• [Records from a data source]:
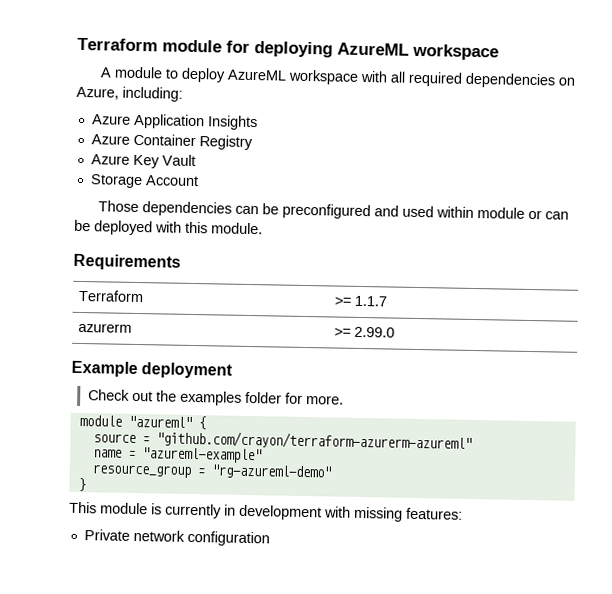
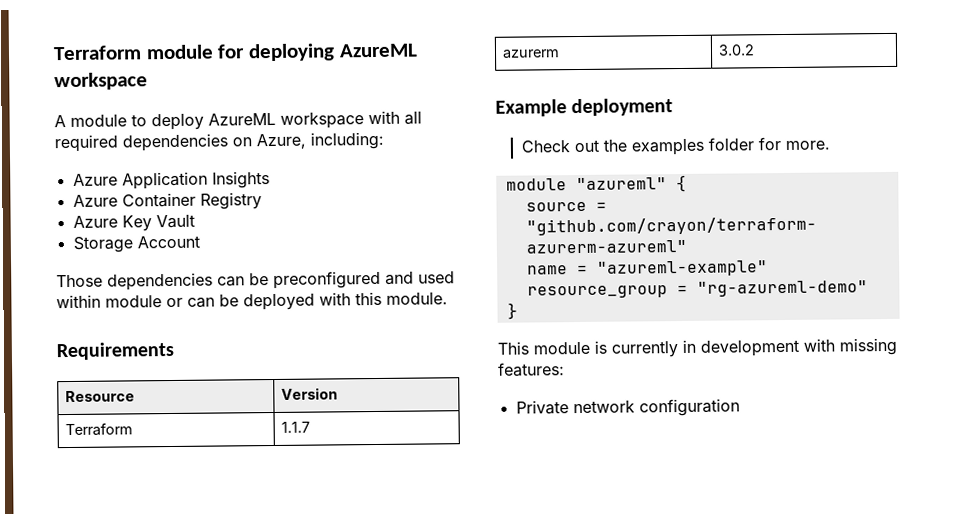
(181, 262) none -> [65,390,136,403] [281,387,339,400] // Resource | Version
[333,296,352,306] >= -> (134, 429) none
[333,326,395,338] >= 2.99.0 -> [718,44,756,56] 3.0.2

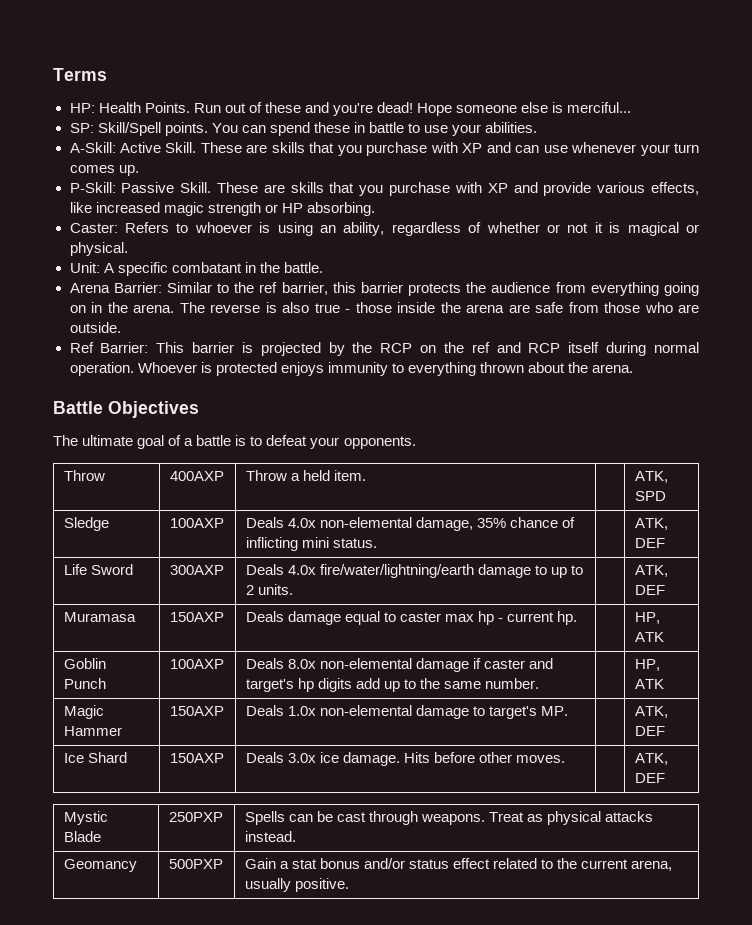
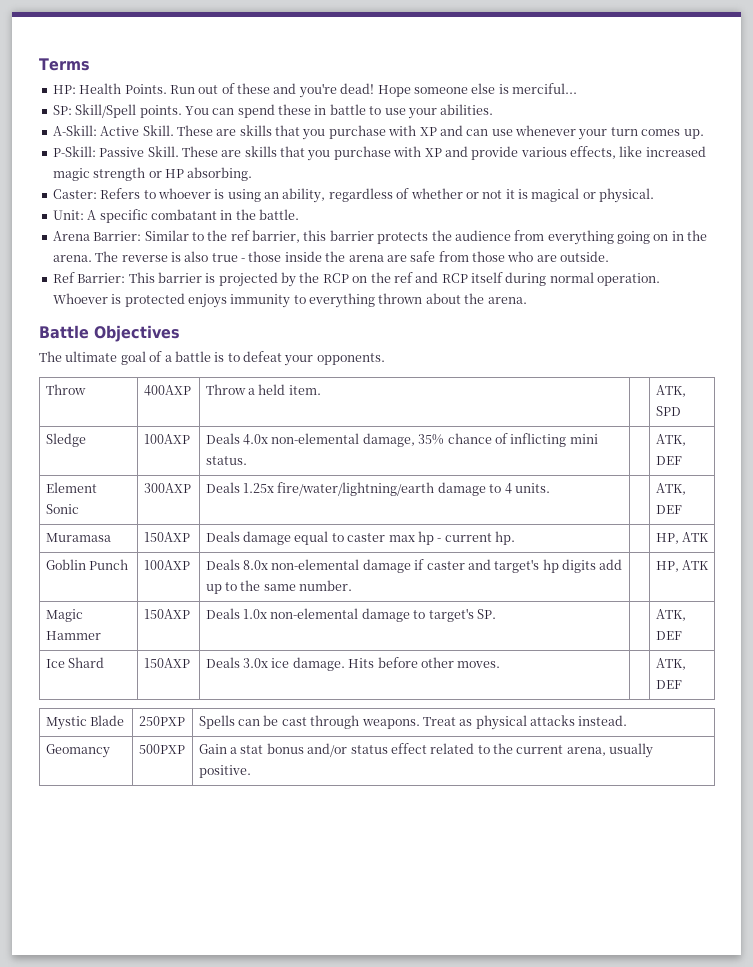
[63,564,133,575] Life Sword -> [45,482,97,493] [45,504,79,514] Element Sonic
[287,565,316,575] 4.0x -> [243,483,275,493] 1.25x
[550,565,583,578] [245,585,254,595] up to 2 -> [504,483,512,494] 4
[540,706,568,716] MP. -> [476,609,496,619] SP.

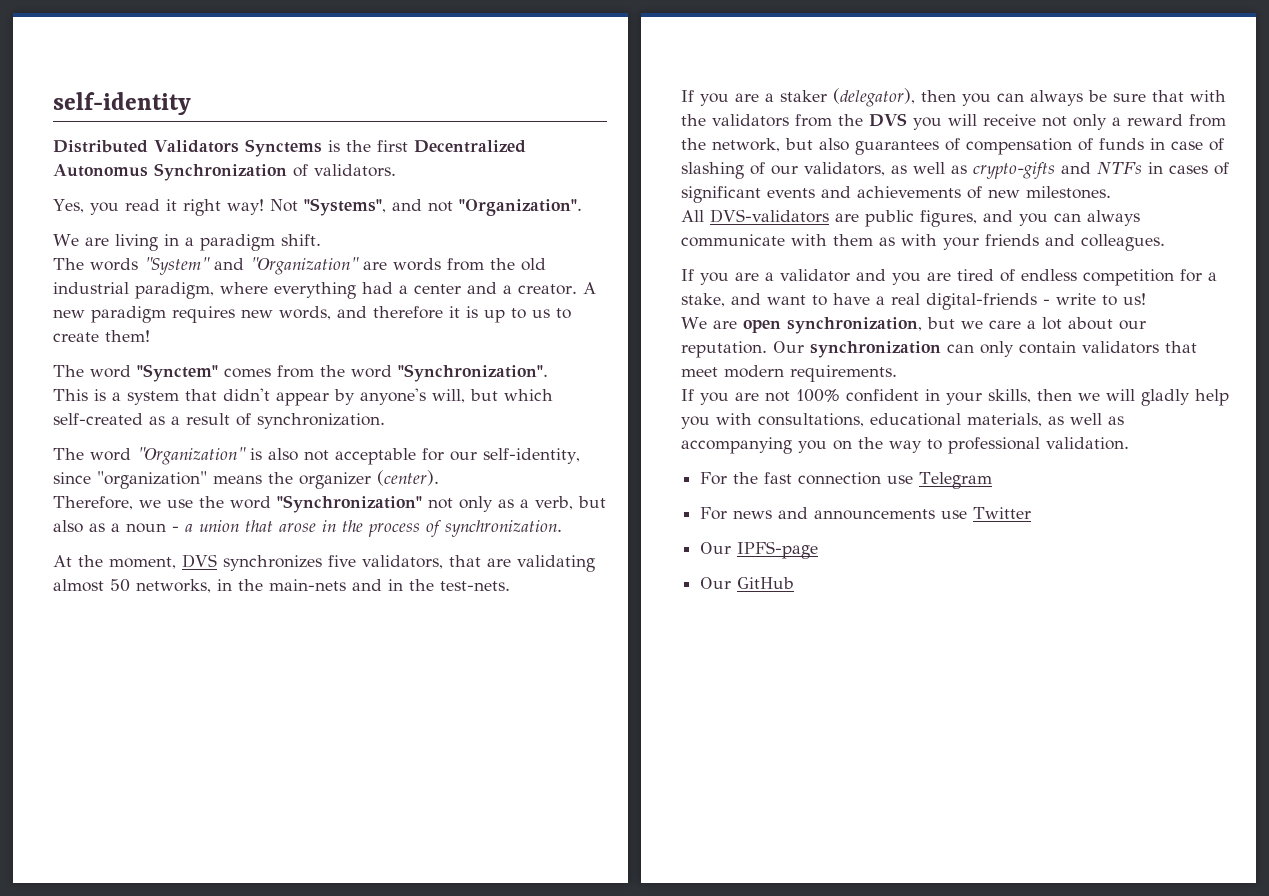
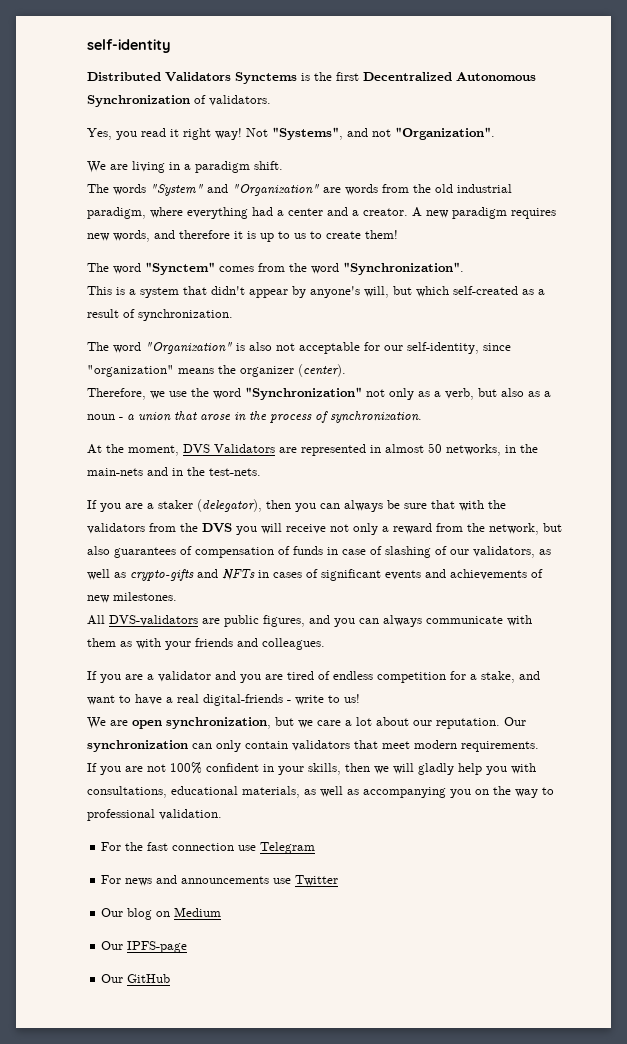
[53,164,148,177] Autonomus -> [456,72,536,81] Autonomous
[223,555,595,572] synchronizes five validators, that are validating -> [214,444,381,456] Validators are represented in
[1097,162,1142,174] NTFs -> [222,569,255,581] NFTs
(1032, 513) none -> [101,907,222,920] // Our blog on Medium

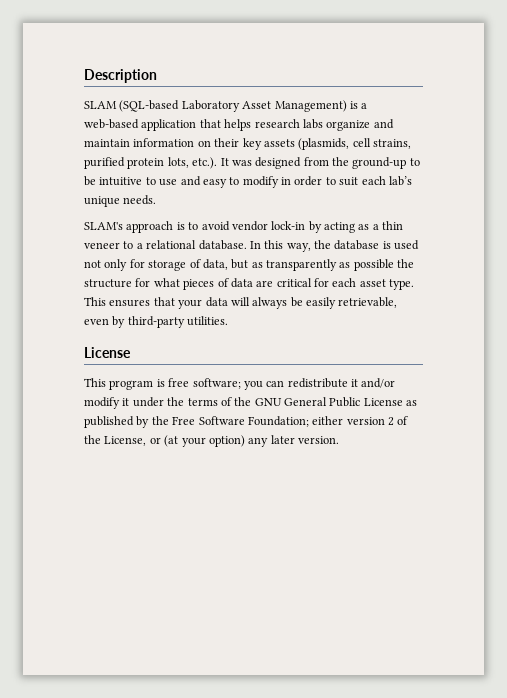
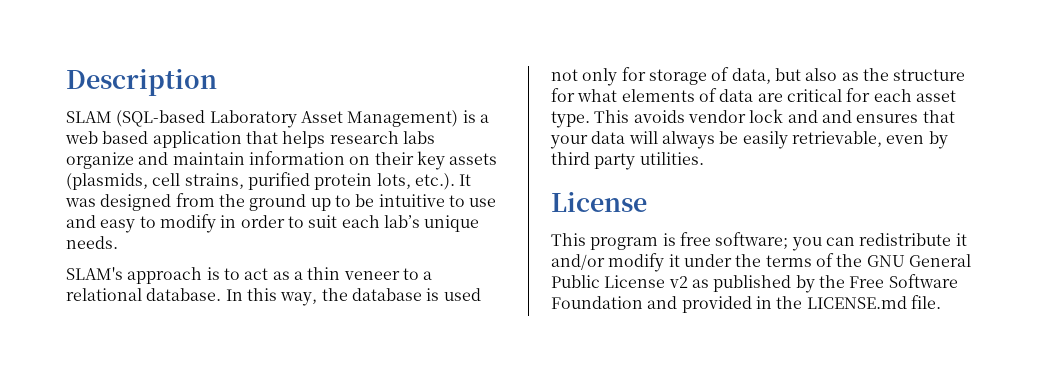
[84,119,139,129] web-based -> [65,131,149,144] web based
[352,157,407,169] ground-up -> [249,194,331,211] ground up
[201,221,355,233] avoid vendor lock-in by acting -> [244,268,269,280] act
[251,259,394,271] as transparently as possible -> [805,68,859,81] also as
[183,279,215,290] pieces -> [621,89,695,102] elements
(106, 301) none -> [633,109,852,123] avoids vendor lock and and
[127,316,185,328] third-party -> [551,152,636,170] third party
(403, 402) none -> [668,276,688,288] v2
[247,416,409,427] [84,435,339,447] Foundation; either version 2 of the License, or (at your option) any later version. -> [551,295,941,313] Foundation and provided in the LICENSE.md file.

• [WORK REQUEST]:
Reproduce the data in full. Do not carry over any picture.

• [SOLUTION TO THE PROBLEM]:
(181, 262) none -> [65,390,136,403] [281,387,339,400] // Resource | Version
[333,296,352,306] >= -> (134, 429) none
[333,326,395,338] >= 2.99.0 -> [718,44,756,56] 3.0.2

[63,564,133,575] Life Sword -> [45,482,97,493] [45,504,79,514] Element Sonic
[287,565,316,575] 4.0x -> [243,483,275,493] 1.25x
[550,565,583,578] [245,585,254,595] up to 2 -> [504,483,512,494] 4
[540,706,568,716] MP. -> [476,609,496,619] SP.

[53,164,148,177] Autonomus -> [456,72,536,81] Autonomous
[223,555,595,572] synchronizes five validators, that are validating -> [214,444,381,456] Validators are represented in
[1097,162,1142,174] NTFs -> [222,569,255,581] NFTs
(1032, 513) none -> [101,907,222,920] // Our blog on Medium

[84,119,139,129] web-based -> [65,131,149,144] web based
[352,157,407,169] ground-up -> [249,194,331,211] ground up
[201,221,355,233] avoid vendor lock-in by acting -> [244,268,269,280] act
[251,259,394,271] as transparently as possible -> [805,68,859,81] also as
[183,279,215,290] pieces -> [621,89,695,102] elements
(106, 301) none -> [633,109,852,123] avoids vendor lock and and
[127,316,185,328] third-party -> [551,152,636,170] third party
(403, 402) none -> [668,276,688,288] v2
[247,416,409,427] [84,435,339,447] Foundation; either version 2 of the License, or (at your option) any later version. -> [551,295,941,313] Foundation and provided in the LICENSE.md file.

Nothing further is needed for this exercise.